> _Your instructions_
Keep the wording of the records intact as you retype them, and omit every image.

--- Study material Enclosed Below ---

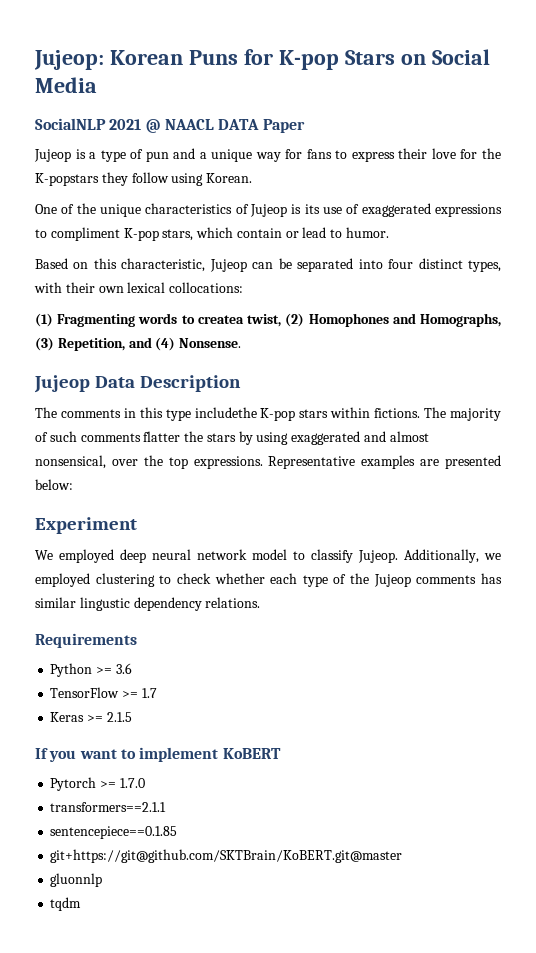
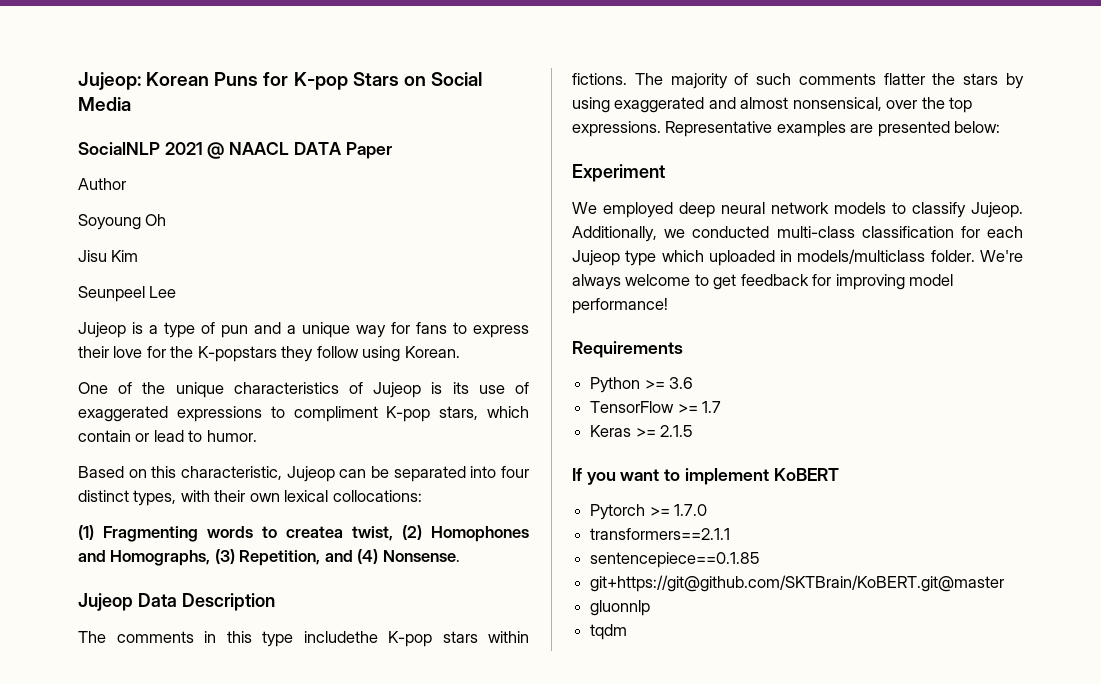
+ Author
+ Soyoung Oh
+ Jisu Kim
+ Seunpeel Lee
- We employed deep neural network model to classify Jujeop.
+ We employed deep neural network models to classify Jujeop.
- Additionally, we employed clustering to check whether each type of the Jujeop comments has similar lingustic dependency relations.
+ Additionally, we conducted multi-class classification for each Jujeop type which uploaded in models/multiclass folder. We're always welcome to get feedback for improving model performance!

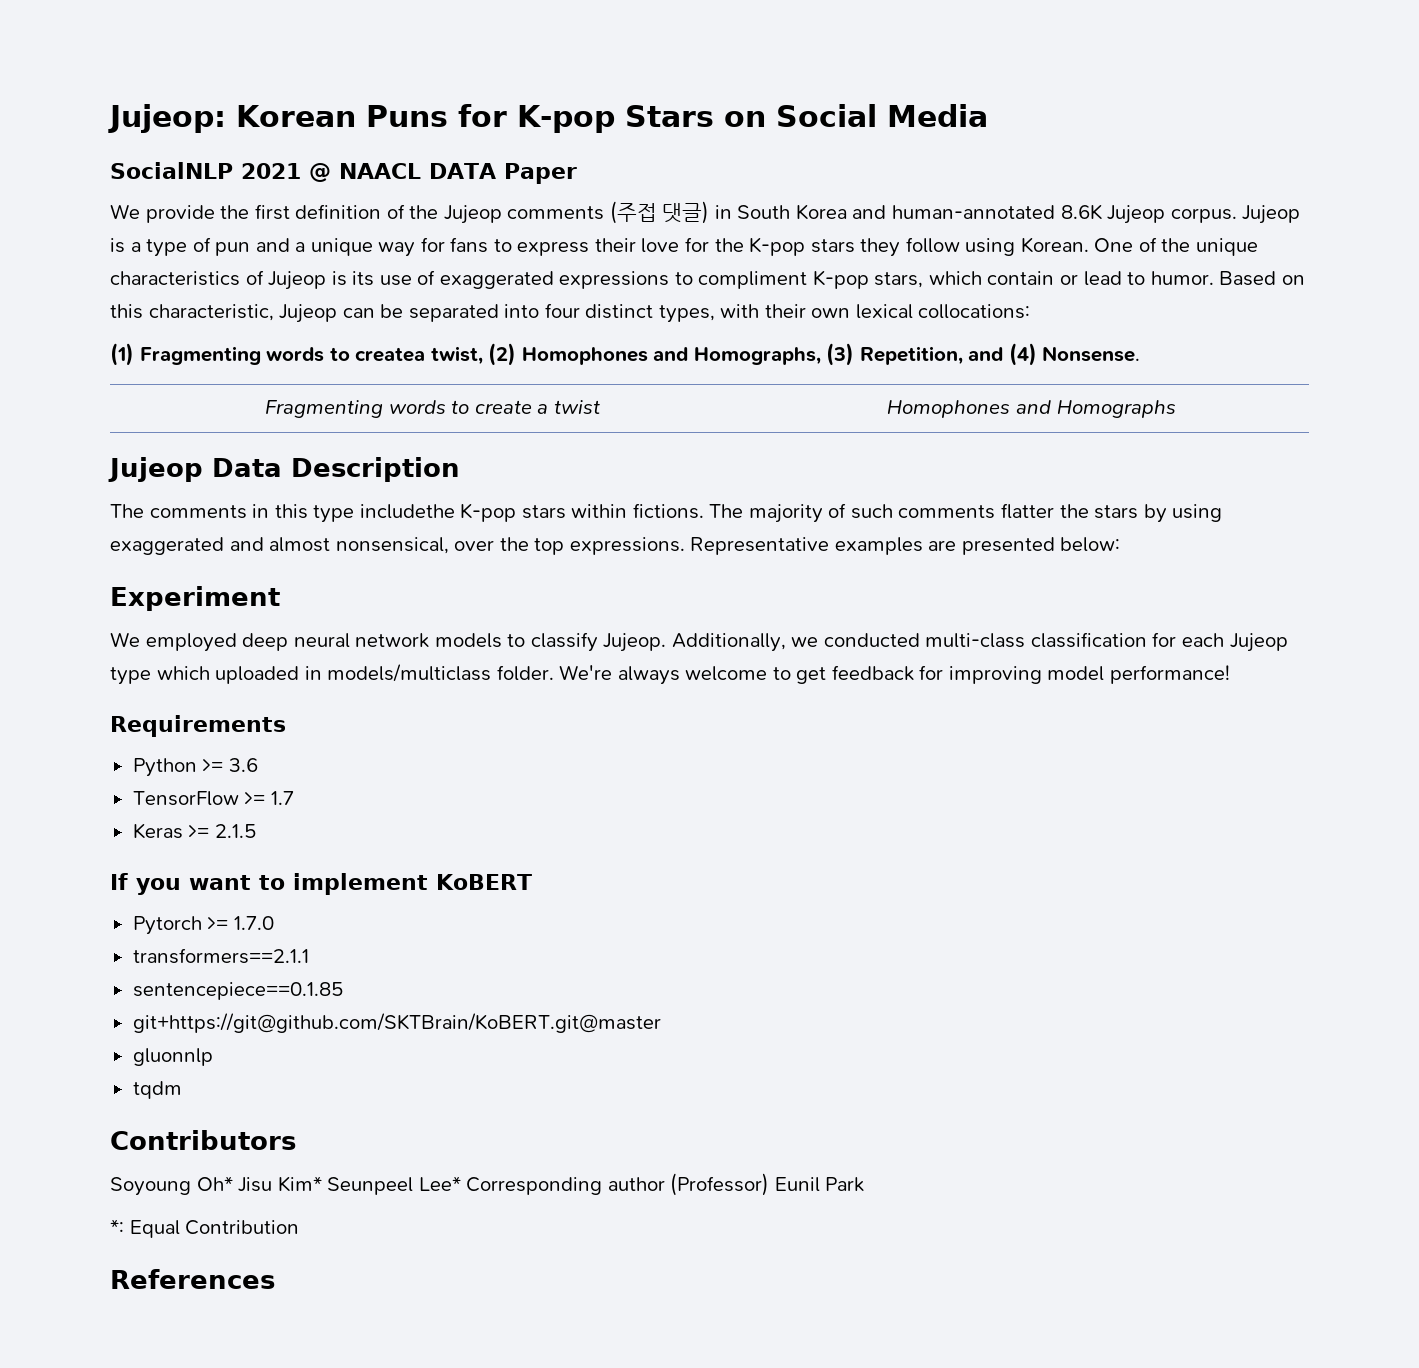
- Author
- Soyoung Oh
- Jisu Kim
- Seunpeel Lee
- Jujeop is a type of pun and a unique way for fans to express their love for the K-popstars they follow using Korean.
- One of the unique characteristics of Jujeop is its use of exaggerated expressions to compliment K-pop stars, which contain or lead to humor.
- Based on this characteristic, Jujeop can be separated into four distinct types, with their own lexical collocations:
+ We provide the first definition of the Jujeop comments (주접 댓글) in South Korea and human-annotated 8.6K Jujeop corpus. Jujeop is a type of pun and a unique way for fans to express their love for the K-pop stars they follow using Korean. One of the unique characteristics of Jujeop is its use of exaggerated expressions to compliment K-pop stars, which contain or lead to humor. Based on this characteristic, Jujeop can be separated into four distinct types, with their own lexical collocations:
+ Fragmenting words to create a twist | Homophones and Homographs
+ Contributors
+ Soyoung Oh* Jisu Kim* Seunpeel Lee* Corresponding author (Professor) Eunil Park
+ *: Equal Contribution
+ References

--- End of Enclosed Study material ---

> _Finished exercise_
+ Author
+ Soyoung Oh
+ Jisu Kim
+ Seunpeel Lee
- We employed deep neural network model to classify Jujeop.
+ We employed deep neural network models to classify Jujeop.
- Additionally, we employed clustering to check whether each type of the Jujeop comments has similar lingustic dependency relations.
+ Additionally, we conducted multi-class classification for each Jujeop type which uploaded in models/multiclass folder. We're always welcome to get feedback for improving model performance!

- Author
- Soyoung Oh
- Jisu Kim
- Seunpeel Lee
- Jujeop is a type of pun and a unique way for fans to express their love for the K-popstars they follow using Korean.
- One of the unique characteristics of Jujeop is its use of exaggerated expressions to compliment K-pop stars, which contain or lead to humor.
- Based on this characteristic, Jujeop can be separated into four distinct types, with their own lexical collocations:
+ We provide the first definition of the Jujeop comments (주접 댓글) in South Korea and human-annotated 8.6K Jujeop corpus. Jujeop is a type of pun and a unique way for fans to express their love for the K-pop stars they follow using Korean. One of the unique characteristics of Jujeop is its use of exaggerated expressions to compliment K-pop stars, which contain or lead to humor. Based on this characteristic, Jujeop can be separated into four distinct types, with their own lexical collocations:
+ Fragmenting words to create a twist | Homophones and Homographs
+ Contributors
+ Soyoung Oh* Jisu Kim* Seunpeel Lee* Corresponding author (Professor) Eunil Park
+ *: Equal Contribution
+ References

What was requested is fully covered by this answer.